This movie will remind you of Nanni Moretti's " La stanza del figlio" (aka the son's room", 2001) ;both movies deal with the same tragedy ;there are many similarities between them: the father's guilty feeling,the desire to meet their late son's (female) friend -I would not say "girlfriend"-.
Like the Italian movie,I would recommend this Dutch work ,but only for people with a strong heart :who can get over such a pain,the death of an only child,age 20?
Both actors are excellent and make us feel their distress ;the tragedy happens in a Jewish family (the grandma's despair in the cemetery may hint at the horrors of WW2) but it's universal ;religion does not seem to help the unfortunate parents anyway .
Blending masterfully present and past ,the woman director tells about the father's pride to have a son:he wrote a diary about his son's life and he intended to give it to him on his eighteenth birthday -"and I did not even do it!-
Feeling guilt , he wonders whether he did what he had to do for him ,if his work as a writer (the distraught grandma tells him that he lives in an imaginary world,although his books deal with true stories)took too much of his time at his son's expense (one scene in a bookshop shows father signing his books where besides him,his boy is drawing).

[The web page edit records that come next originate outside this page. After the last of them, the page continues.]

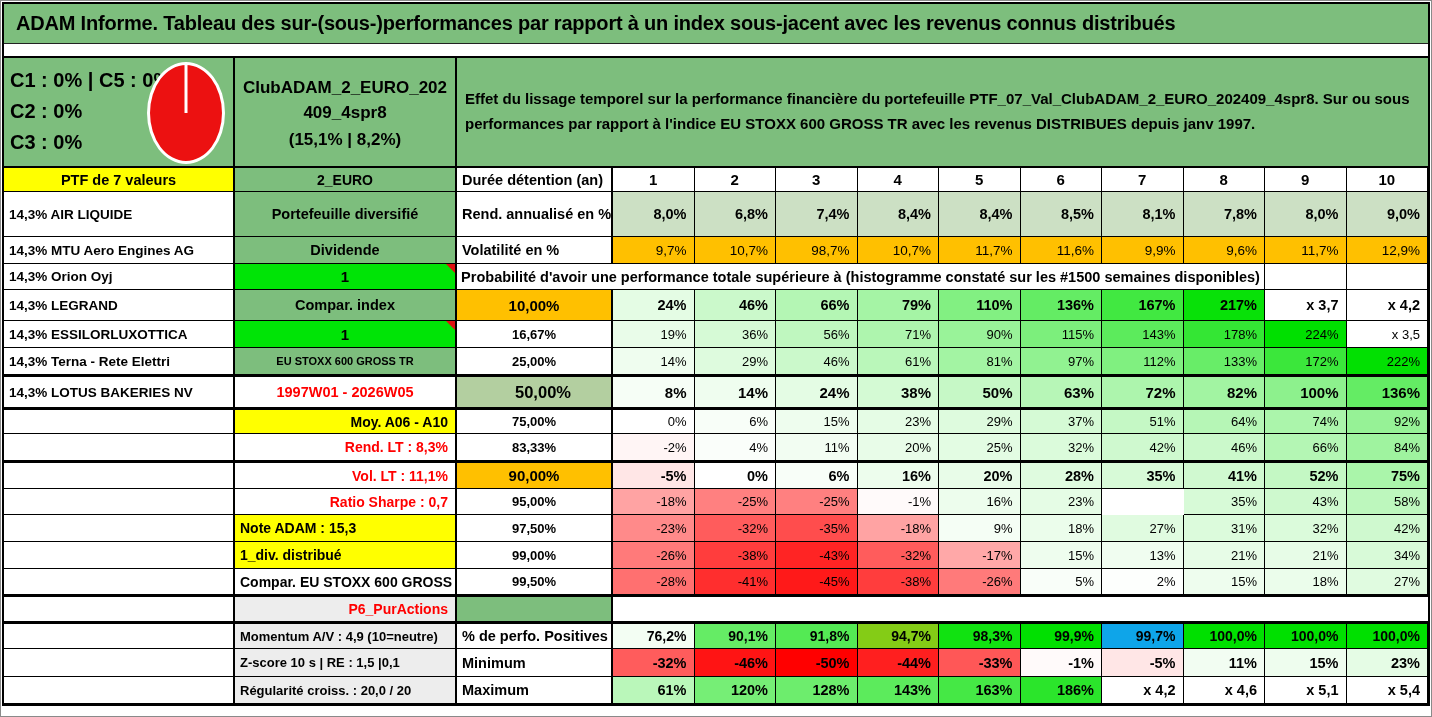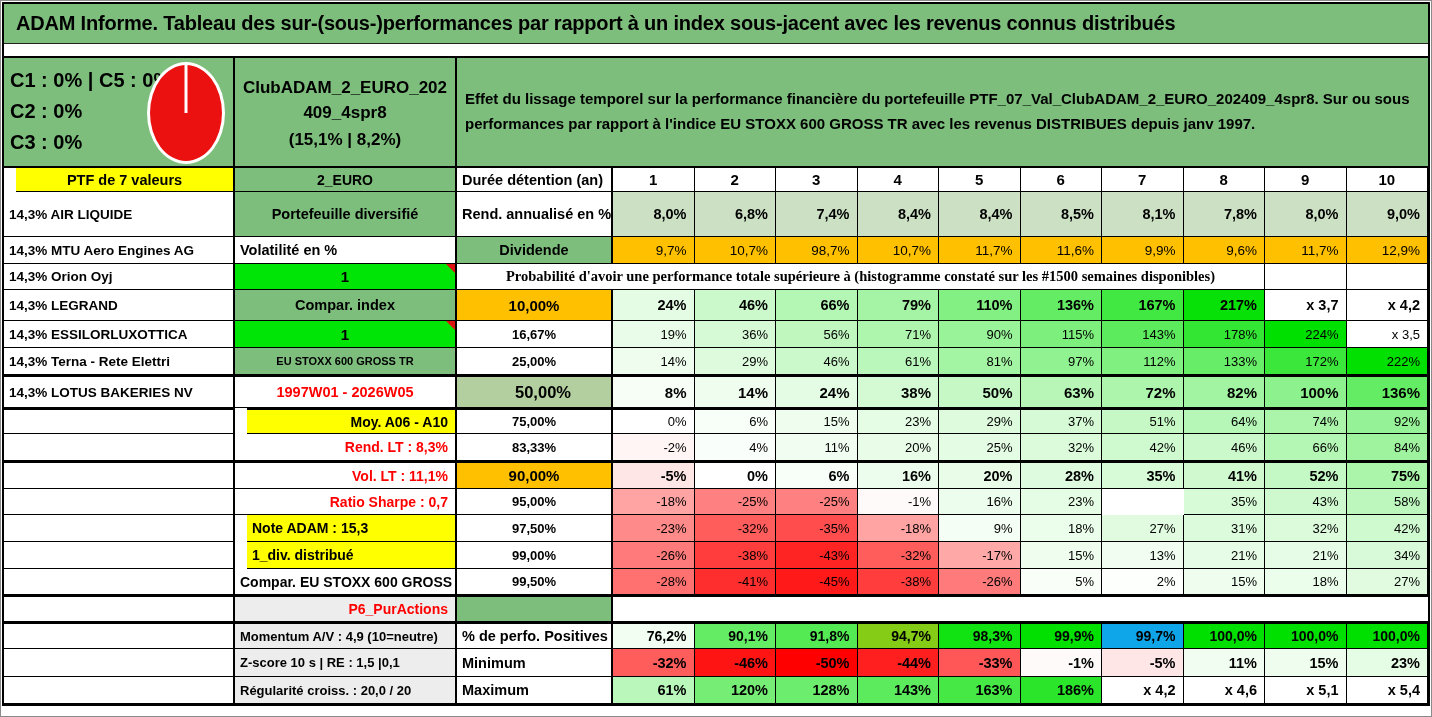--- a/index.html
+++ b/index.html
@@ -25,7 +25,7 @@
   .B{font-weight:bold;}
   .f11{font-size:11px;} .f13{font-size:13px;} .f135{font-size:13.5px;} .f14{font-size:14px;} .f145{font-size:14.5px;} .f15{font-size:15px;} .f16{font-size:16.5px;}
   .t-red{color:#f00;}
-  .bg-green{background:var(--green);} .bg-bright{background:var(--brightGreen);} .bg-yellow{background:var(--yellow);margin-left:12px;}
+  .bg-green{background:var(--green);} .bg-bright{background:var(--brightGreen);} .bg-yellow{background:var(--yellow);}
   .bg-orange{background:var(--orange);} .bg-sage2{background:var(--sage2);padding-left:23px;} .bg-grey{background:var(--grey);}
   .ar,.br,.cr{border-right-width:2px;}
   .bt{border-top:2px solid #000;}

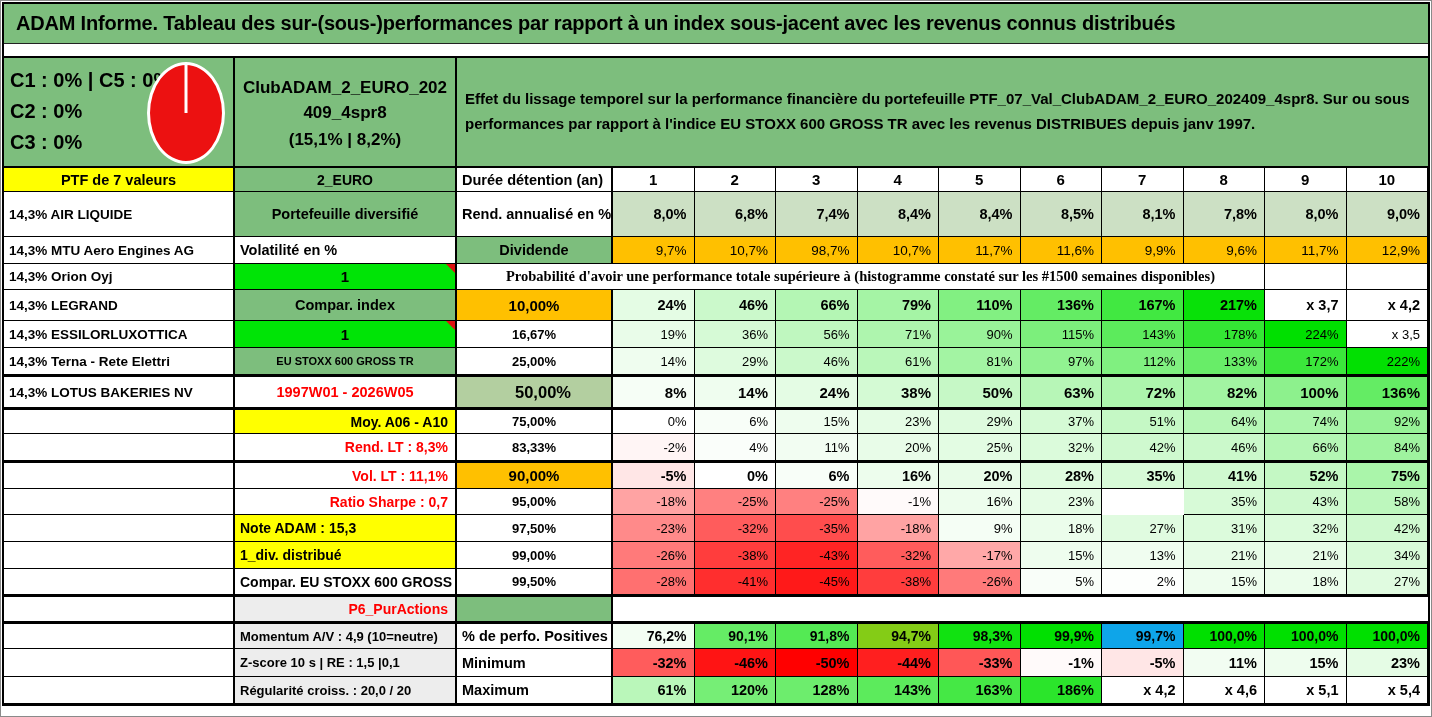--- a/index.html
+++ b/index.html
@@ -88,8 +88,8 @@
         <div class="cell R B f145" style="background: rgb(204, 224, 196);">8,0%</div>
         <div class="cell R B f145" style="background: rgb(204, 224, 196);">9,0%</div>
         <div class="cell ar L B f135">14,3% MTU Aero Engines AG</div>
+        <div class="cell br bg-green C B f145">Dividende</div>
         <div class="cell cr L B f145">Volatilité en %</div>
-        <div class="cell br bg-green C B f145">Dividende</div>
         <div class="cell R f135" style="background: rgb(255, 192, 0);">9,7%</div>
         <div class="cell R f135" style="background: rgb(255, 192, 0);">10,7%</div>
         <div class="cell R f135" style="background: rgb(255, 192, 0);">98,7%</div>

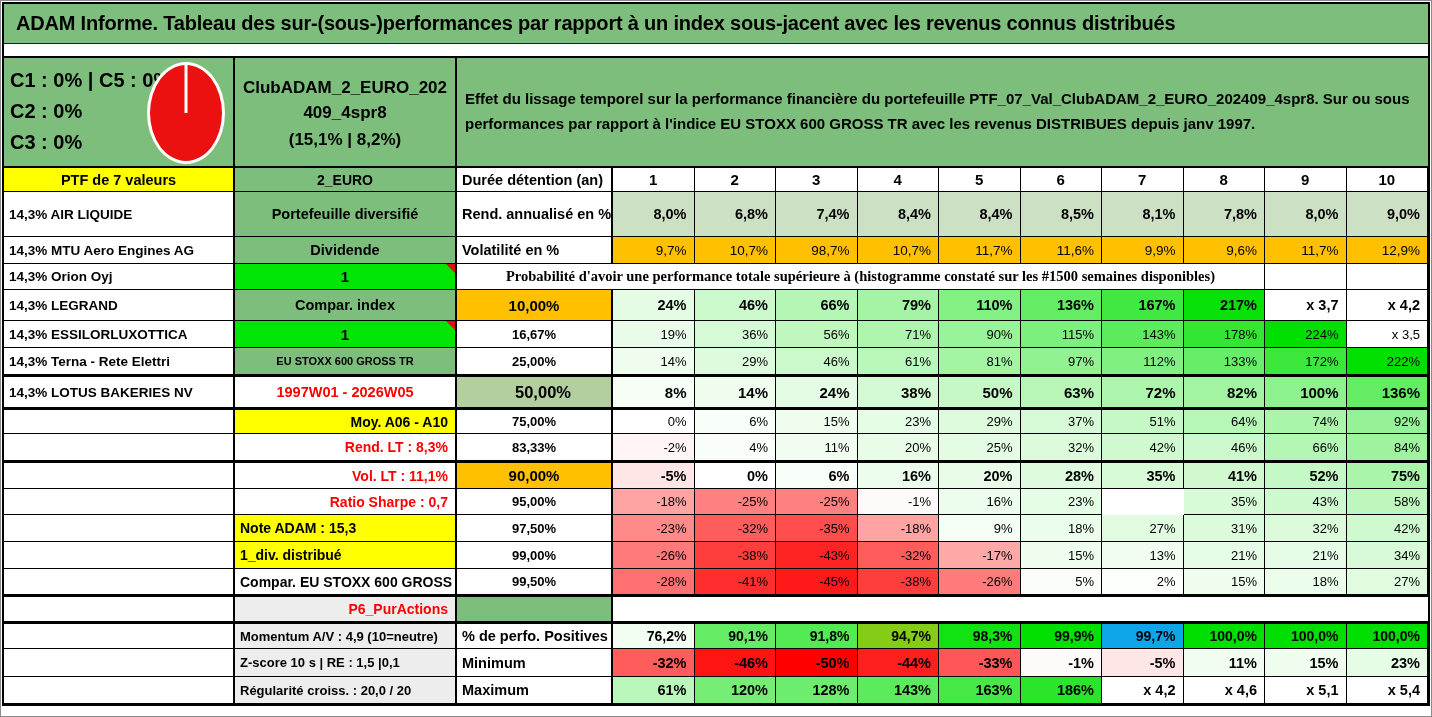--- a/index.html
+++ b/index.html
@@ -29,7 +29,7 @@
   .bg-orange{background:var(--orange);} .bg-sage2{background:var(--sage2);padding-left:23px;} .bg-grey{background:var(--grey);}
   .ar,.br,.cr{border-right-width:2px;}
   .bt{border-top:2px solid #000;}
-  .span9{grid-column:span 9;font-family:Liberation Serif, serif;}
+  .span9{grid-column:span 9;}
   .span10{grid-column:span 10;border-right:none;}
   .flag::after{content:"";position:absolute;top:0;right:0;border-left:9px solid transparent;border-top:9px solid #dd1111;}
 </style>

The scenes in the hospital are filmed with an admirable sense of propriety ,sparing of gestures and words ,avoiding any pathos.
The scene which,IMHO,climaxes the movie, in the one when the father is watching the recorded scene in slow motion and cries: "don't go!don't move forward!" ;then his wild ride on a bike on the fateful street.
A powerful work ,in which the director's restraint is to be praised.